Cape Research and Diver Development (RADD) is a local marine field station specialising in dive training and long-term biodiversity monitoring projects. The Two Oceans Aquarium is pleased to share the Cape ocean community with dedicated citizen scientists and marine conservationists like Cape RADD. Course Director Mike Barron is a marine biologist, conservationist and a PADI Master scuba diving instructor who has travelled the world diving, experiencing many ecosystems and their inhabitants - he has this experience to share:
Cape RADD recently organised a BioBlitz at this year's Cape Town Dive Festival and discovered something very exciting...

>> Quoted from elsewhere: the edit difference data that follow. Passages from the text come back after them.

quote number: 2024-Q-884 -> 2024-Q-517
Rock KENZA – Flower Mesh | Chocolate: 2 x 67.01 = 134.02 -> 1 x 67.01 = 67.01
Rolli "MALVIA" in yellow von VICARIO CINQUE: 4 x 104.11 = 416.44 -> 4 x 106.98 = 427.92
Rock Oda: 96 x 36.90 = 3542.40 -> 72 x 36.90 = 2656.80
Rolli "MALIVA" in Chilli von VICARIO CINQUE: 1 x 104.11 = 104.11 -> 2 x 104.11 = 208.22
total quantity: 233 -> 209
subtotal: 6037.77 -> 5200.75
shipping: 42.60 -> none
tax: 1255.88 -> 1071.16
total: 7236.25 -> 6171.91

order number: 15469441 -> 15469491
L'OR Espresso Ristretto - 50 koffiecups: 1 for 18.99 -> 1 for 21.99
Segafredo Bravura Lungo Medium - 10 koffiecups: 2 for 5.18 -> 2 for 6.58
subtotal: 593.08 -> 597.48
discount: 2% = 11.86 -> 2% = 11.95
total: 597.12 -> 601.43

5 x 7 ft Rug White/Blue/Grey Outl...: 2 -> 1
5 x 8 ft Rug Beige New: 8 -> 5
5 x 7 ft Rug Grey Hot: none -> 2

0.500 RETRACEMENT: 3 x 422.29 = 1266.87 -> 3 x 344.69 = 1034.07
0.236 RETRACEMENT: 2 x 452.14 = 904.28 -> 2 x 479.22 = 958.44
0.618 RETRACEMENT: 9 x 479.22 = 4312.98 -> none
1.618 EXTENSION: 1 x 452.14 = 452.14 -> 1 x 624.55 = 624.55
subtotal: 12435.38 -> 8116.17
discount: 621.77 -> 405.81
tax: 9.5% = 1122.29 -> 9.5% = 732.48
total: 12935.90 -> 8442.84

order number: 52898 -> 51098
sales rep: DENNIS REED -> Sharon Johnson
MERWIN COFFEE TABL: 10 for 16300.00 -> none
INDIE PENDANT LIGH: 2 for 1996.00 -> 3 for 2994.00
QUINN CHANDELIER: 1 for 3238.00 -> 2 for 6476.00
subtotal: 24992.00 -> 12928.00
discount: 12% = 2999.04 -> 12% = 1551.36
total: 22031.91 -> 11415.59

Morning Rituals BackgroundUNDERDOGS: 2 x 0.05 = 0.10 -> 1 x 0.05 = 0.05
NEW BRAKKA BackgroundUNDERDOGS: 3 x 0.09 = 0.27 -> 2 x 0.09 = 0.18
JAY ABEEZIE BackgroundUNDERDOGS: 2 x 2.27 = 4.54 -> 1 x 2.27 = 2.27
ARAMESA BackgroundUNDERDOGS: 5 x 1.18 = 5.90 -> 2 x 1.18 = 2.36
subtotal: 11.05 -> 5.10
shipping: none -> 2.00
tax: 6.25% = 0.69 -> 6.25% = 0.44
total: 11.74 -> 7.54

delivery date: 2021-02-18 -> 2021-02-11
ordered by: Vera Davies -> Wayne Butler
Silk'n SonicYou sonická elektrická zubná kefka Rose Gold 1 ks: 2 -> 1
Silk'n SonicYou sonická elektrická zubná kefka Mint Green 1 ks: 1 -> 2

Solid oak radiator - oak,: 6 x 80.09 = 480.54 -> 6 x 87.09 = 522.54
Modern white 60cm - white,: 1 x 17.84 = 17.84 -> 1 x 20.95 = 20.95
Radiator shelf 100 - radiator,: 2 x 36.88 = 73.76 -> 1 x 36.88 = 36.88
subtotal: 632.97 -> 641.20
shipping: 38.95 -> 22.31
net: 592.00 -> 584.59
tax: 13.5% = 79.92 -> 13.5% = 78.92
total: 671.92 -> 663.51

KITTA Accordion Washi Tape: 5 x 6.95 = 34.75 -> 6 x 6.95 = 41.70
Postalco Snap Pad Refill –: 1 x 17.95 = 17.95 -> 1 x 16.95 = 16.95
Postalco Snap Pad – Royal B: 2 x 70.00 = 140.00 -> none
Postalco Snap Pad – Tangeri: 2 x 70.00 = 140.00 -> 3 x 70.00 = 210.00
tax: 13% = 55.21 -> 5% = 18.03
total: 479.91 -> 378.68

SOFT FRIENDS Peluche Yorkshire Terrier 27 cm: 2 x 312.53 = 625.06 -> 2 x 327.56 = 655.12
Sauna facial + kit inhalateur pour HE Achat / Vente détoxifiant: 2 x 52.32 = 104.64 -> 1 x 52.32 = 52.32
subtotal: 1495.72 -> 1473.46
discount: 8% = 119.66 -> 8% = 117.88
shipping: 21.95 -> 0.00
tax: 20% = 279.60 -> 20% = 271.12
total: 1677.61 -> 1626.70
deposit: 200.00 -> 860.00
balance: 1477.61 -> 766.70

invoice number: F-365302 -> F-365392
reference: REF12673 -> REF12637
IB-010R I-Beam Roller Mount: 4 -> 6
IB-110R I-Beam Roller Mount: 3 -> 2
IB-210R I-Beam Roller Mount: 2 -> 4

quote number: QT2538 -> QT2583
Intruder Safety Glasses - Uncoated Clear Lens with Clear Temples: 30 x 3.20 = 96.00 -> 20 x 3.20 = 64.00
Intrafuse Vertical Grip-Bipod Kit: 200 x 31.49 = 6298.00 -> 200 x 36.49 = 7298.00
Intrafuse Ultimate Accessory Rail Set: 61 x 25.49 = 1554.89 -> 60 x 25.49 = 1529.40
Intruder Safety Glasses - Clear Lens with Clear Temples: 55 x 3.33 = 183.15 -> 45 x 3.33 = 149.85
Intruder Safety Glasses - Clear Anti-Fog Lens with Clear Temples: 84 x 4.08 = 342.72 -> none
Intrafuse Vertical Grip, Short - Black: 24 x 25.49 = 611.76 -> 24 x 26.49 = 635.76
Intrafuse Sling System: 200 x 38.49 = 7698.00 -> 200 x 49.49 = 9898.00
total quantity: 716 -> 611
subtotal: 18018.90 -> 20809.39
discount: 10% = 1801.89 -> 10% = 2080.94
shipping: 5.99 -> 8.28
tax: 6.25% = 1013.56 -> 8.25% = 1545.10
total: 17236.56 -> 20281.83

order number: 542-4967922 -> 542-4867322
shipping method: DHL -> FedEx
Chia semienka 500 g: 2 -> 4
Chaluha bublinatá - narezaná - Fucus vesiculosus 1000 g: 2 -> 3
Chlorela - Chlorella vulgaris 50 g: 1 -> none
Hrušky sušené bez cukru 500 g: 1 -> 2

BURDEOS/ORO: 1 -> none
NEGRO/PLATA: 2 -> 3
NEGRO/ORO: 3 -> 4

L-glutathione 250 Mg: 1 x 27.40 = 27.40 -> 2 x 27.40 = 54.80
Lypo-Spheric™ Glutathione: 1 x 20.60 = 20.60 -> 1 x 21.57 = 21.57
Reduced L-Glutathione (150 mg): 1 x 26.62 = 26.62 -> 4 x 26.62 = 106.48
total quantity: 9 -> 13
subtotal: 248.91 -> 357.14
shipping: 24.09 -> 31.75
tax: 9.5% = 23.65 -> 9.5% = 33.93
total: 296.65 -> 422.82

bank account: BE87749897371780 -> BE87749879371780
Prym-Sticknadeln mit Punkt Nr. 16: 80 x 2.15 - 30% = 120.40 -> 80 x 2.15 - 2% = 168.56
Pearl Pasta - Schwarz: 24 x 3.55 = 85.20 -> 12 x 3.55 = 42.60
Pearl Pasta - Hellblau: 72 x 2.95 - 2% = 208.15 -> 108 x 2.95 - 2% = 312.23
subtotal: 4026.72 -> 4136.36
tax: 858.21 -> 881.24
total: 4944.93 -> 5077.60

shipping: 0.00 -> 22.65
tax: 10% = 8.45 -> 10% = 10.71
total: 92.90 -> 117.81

But first…What is a BioBlitz?
A BioBlitz is a snapshot insight into the different animals that can be found in a specific area, which is captured by citizen scientists and participants who help record their sightings by taking photos and submitting them to the database.
During this year’s Dive Festival, a very interesting observation was recorded right under our noses in the False Bay Yacht Club harbour - meet the dark crowned nudibranch (Polycera hedgpethi)!
Originally described in California, the only record of this nudibranch in South Africa was observed in Plettenberg Bay in 1982! This is an interesting find and the fact that this species seems to be seen quite consistently around ports and harbours suggests its distribution on the Western Cape coast may not be through natural movements. This find demonstrates how species can be transported by various forms of human transport, mainly as boat ballast stowaways.
Movement of species to new areas can sometimes cause alien species invasions which can destroy native marine community structures. Fortunately, in this case, this species doesn’t seem to have a huge negative effect on its new destination. This exciting range extension find from the CapeRADD BioBlitz is precisely the reason why citizen science and monitoring of marine habitats is so important.
What exactly is Cape RADD?
Cape Research and Diver Development, established in 2017, is a marine research facility which aims to serve as a platform for marine research and scientists in the Cape Town and False Bay region. It is run by two marine biologists Mike Barron and Dylan Irion.
Cape RADD runs research projects which are designed to assist with the scientific monitoring of marine habitats and their biodiversity in this incredible global hotspot, which has more than 3500 endemic marine species!
We are involved with several projects, including assessing the success of the different management strategies in Marine Protected Areas (MPAs), monitoring diversity and abundance of marine species such as white sharks, shark deterrent strategies and community-based citizen science programmes designed to engage, educate and inspire the general public.
Where does Cape RADD work?
The Cape RADD headquarters is situated in Simon’s Town, False Bay. This is an incredible area of study for a multitude of reasons, as it boasts spectacular beauty that features stunning beaches, incredible marine life, and a mountainous backdrop. The coast of the Cape Peninsula is a well-known hot spot for marine diversity, boasting numerous shark, cetacean, seal and fish species, as well as kelp forests, natural reef systems and artificial habitats in the form of shipwrecks.
How can YOU get involved?
Cape RADD offers an experience for citizen scientists to join their marine biology research team for a day. You will learn about the marine ecology and endemic species of the Cape Peninsula, learn about the sharks and whales of False Bay and participate in a fish identification workshop to learn how to ID the fish you are likely to encounter along the coasts. You will get to snorkel, freedive or scuba dive in beautiful locations, where you will assist with collecting biodiversity data for open source scientific databases.